>>>
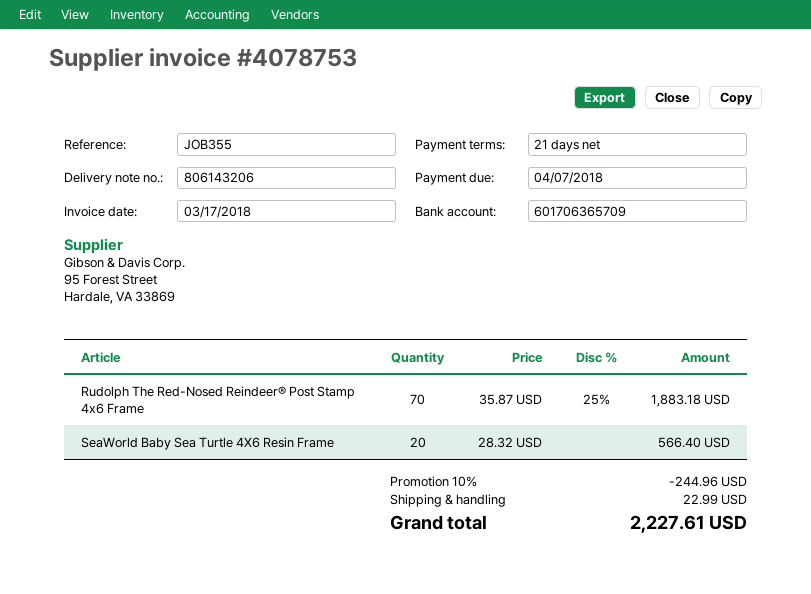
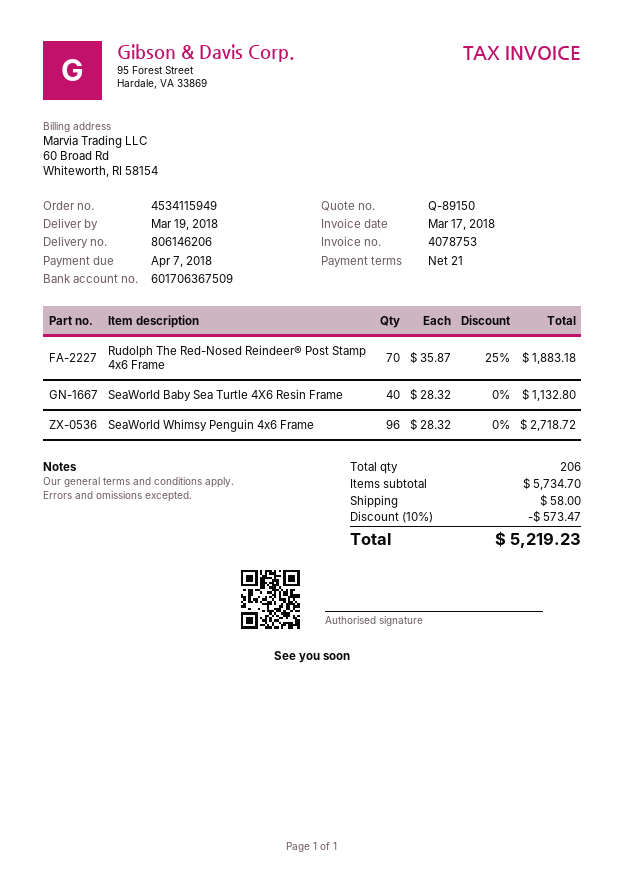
delivery note number: 806143206 -> 806146206
bank account: 601706365709 -> 601706367509
SeaWorld Baby Sea Turtle 4X6 Resin Frame: 20 x 28.32 = 566.40 -> 40 x 28.32 = 1132.80
SeaWorld Whimsy Penguin 4x6 Frame: none -> 96 x 28.32 = 2718.72
discount: 10% = 244.96 -> 10% = 573.47
shipping: 22.99 -> 58.00
total: 2227.61 -> 5219.23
<<<
WHAT IS EXPECTED »
What you output must match the data exactly, apart from the pictures, which are left out.

RESPONSE »
delivery note number: 806143206 -> 806146206
bank account: 601706365709 -> 601706367509
SeaWorld Baby Sea Turtle 4X6 Resin Frame: 20 x 28.32 = 566.40 -> 40 x 28.32 = 1132.80
SeaWorld Whimsy Penguin 4x6 Frame: none -> 96 x 28.32 = 2718.72
discount: 10% = 244.96 -> 10% = 573.47
shipping: 22.99 -> 58.00
total: 2227.61 -> 5219.23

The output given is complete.